### Task:
Reproduce, exactly and in full, only the lines below from the one containing "subtotal: 182114.50 -> 186441.05" through the one containing "total: 148707.87 -> 152240.77".

### Data section:
BEGIN
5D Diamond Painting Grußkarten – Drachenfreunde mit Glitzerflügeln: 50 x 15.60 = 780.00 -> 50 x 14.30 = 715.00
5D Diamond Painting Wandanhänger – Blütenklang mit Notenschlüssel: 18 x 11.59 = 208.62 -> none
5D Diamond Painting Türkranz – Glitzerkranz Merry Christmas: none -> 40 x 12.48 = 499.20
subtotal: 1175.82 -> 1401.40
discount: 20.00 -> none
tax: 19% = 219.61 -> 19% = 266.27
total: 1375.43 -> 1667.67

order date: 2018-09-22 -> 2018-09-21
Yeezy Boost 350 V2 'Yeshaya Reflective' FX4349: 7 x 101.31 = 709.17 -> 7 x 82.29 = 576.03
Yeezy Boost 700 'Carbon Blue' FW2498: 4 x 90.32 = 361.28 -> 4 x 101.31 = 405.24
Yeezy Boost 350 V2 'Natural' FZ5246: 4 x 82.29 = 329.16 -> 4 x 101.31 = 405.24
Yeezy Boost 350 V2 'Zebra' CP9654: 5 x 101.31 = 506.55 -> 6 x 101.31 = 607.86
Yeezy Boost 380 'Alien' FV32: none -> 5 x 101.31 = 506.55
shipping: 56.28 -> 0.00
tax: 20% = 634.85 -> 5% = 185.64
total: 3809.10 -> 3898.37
END
BEGIN
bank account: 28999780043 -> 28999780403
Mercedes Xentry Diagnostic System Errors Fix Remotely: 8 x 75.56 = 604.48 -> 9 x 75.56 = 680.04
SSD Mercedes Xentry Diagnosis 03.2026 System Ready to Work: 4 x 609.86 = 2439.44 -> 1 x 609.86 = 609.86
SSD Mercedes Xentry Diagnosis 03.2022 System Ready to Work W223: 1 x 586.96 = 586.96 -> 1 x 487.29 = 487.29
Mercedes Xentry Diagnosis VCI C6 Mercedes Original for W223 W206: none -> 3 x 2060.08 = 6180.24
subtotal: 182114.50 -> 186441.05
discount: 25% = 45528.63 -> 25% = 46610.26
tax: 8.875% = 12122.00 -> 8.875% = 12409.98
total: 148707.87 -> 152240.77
END
### Task answer:
subtotal: 182114.50 -> 186441.05
discount: 25% = 45528.63 -> 25% = 46610.26
tax: 8.875% = 12122.00 -> 8.875% = 12409.98
total: 148707.87 -> 152240.77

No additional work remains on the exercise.